The halachic requirement that we use a ner for this task, a candle with a single wick rather than a multi-wick avukah, a torch, ensures that the light is intimate enough to allow us to reach into the depths of our minds and hearts and see failures and shortcomings lost in the more intense and overwhelming avukah.

The lighting of Sabbath candles formally ushers in the Sabbath in the home. A minimum of two candles are lit, symbolizing the two forms of the fourth commandment to honor Shabbat: zachor, “Remember the Sabbath day to keep it holy,” in Shemot, and shamor, “Observe the Sabbath day to keep it holy,” in Devarim.

The candles are to be lit on the table where the Shabbat meal is eaten, and should burn throughout the meal and well into nightfall. Ultimately, the reason for lighting Sabbath candles is to bring “light” into the home; to create an atmosphere, a cohesive family unit. The Talmud defines the need for Sabbath candles as shalom bayit. The holiness of the Sabbath day is meant to create a peaceful, tranquil, and happy Jewish home. Housewives, given the privilege of lighting the Sabbath candles, offer a moving and emotional prayer prior to hadlakat ha’nerot in which they ask God to instill shechinatecha beinenu, “His peaceful and bountiful providence among us.”

However, to be a genuine and creative Jew requires more of us than a searching soul or even a peaceful home. Judaism calls for openness and honest identification. It calls for a pride in one’s Jewishness, even to the point of pirsumei nisa. Judaism is more than the sum total of its institutions, organizations, shuls, or yeshivas. Judaism is first and foremost a community of proud, individual Jews willing to be known and counted as Jews. Thus the halachic requirement to light Chanukah candles so that we may “glorify Your name for Your miracles, salvation, and wondrous acts” not merely in historical and passive terms, but bayamim hahem bazman hazeh –“Who wrought miracles for our forefathers in former days, at this season.”

“At this season,” bazman hazeh, must relate to a living Jew, to a Jew willing to observe and look at candles directly and closely, and try to comprehend their relevant meaning. The law is that if one kindled the Chanukah menorah above twenty amah he accomplished nothing. Why? Because his act is not obvious. But what is not obvious? The very same candles are lit, on time, according to all halachic stipulation. What then is the psul? Perhaps the disqualification is based on the unwillingness to relate the mitzvah to a living Jew – to a gavra. Judaism cannot be camouflaged or hidden. Mitzvot cannot be placed beyond the reach of a living person, beyond human sight.

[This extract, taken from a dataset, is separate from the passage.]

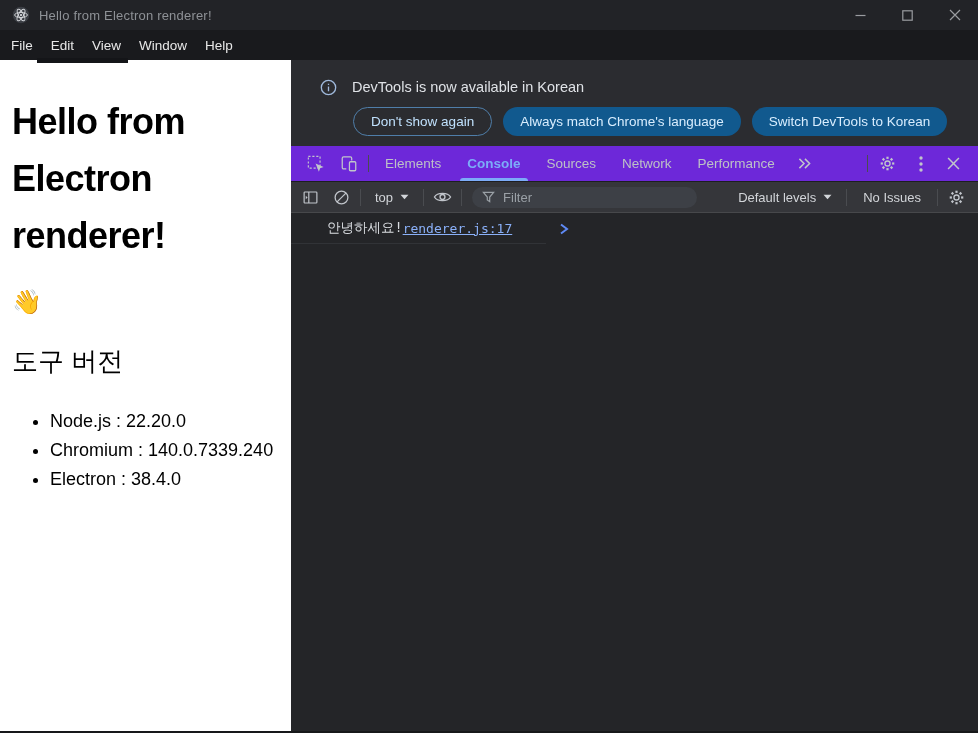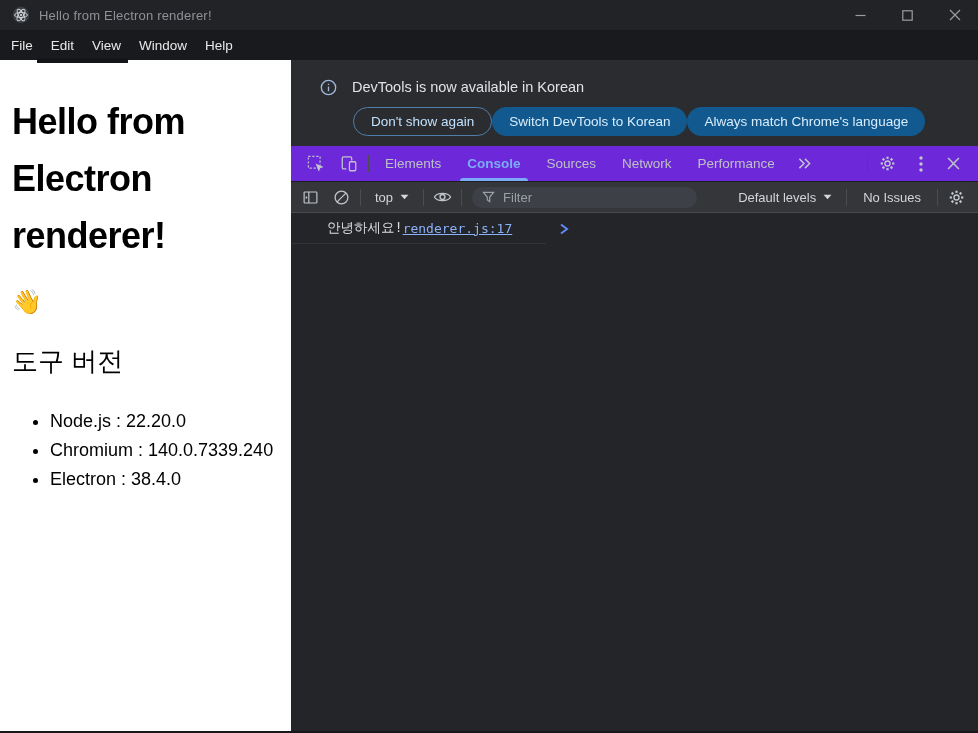"Don't show again" .banner-buttons { gap: none -> 11px }
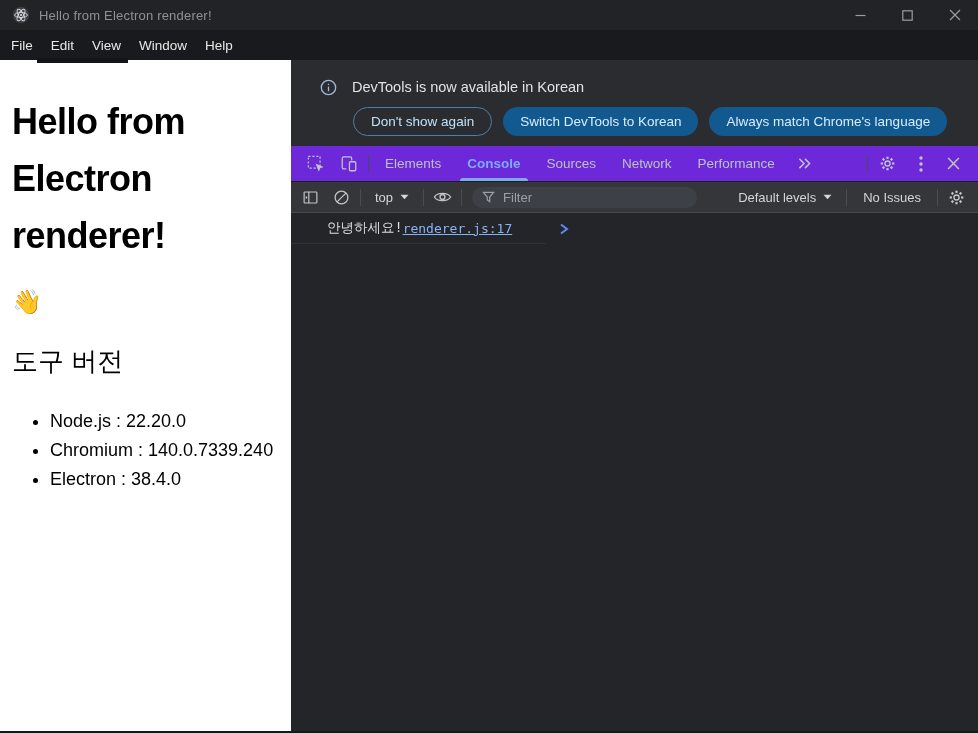"Switch DevTools to Korean" button.btn { order: before "Always match Chrome's language" -> after "Always match Chrome's language" }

The Jew unwilling to declare his allegiance to halacha, his obedience to Shabbat, his concern for kashrut, his commitment to intensive Jewish education, his faith in God and trust in His nation – such a Jew has done nothing. His Judaism is impractical, institutional, lacks pride, and misses the essence of pirsumei nisa. Such a Jew relates to ideas at best, but never to a living people. He lacks something fundamentally “Jewish.”

The Rambam, in elaborating on the uniqueness of lighting Chanukah candles, writes: “One must be extremely careful in fulfilling the mitzvah of lighting Chanukah candles, for it is a particularly special and adored mitzvah.” The Magid Mishnah, in citing the Talmudic source for Rambam’s emphatic statement, quotes the Talmud in Shabbat: “Rav Huna said that one who persists in lighting Chanukah candles is assured of children who will become talmidei chachamim.” In verifying the actual source in the Talmud, we find Rav Huna’s statement as reading: “One who is careful with the candle,” which Rashi interprets as being careful about the mitzvah of lighting both Shabbat and Chanukah candles, which results in the light of Torah.

Jewish candles, then, teach us a great deal about what it means to be an authentic Jew. First, it requires a wholesome Jewish home – ner Shabbat. Judaism cannot thrive but in an atmosphere of tranquility, with the family-oriented shalom bayit that is created and maintained uniquely through the Shabbat.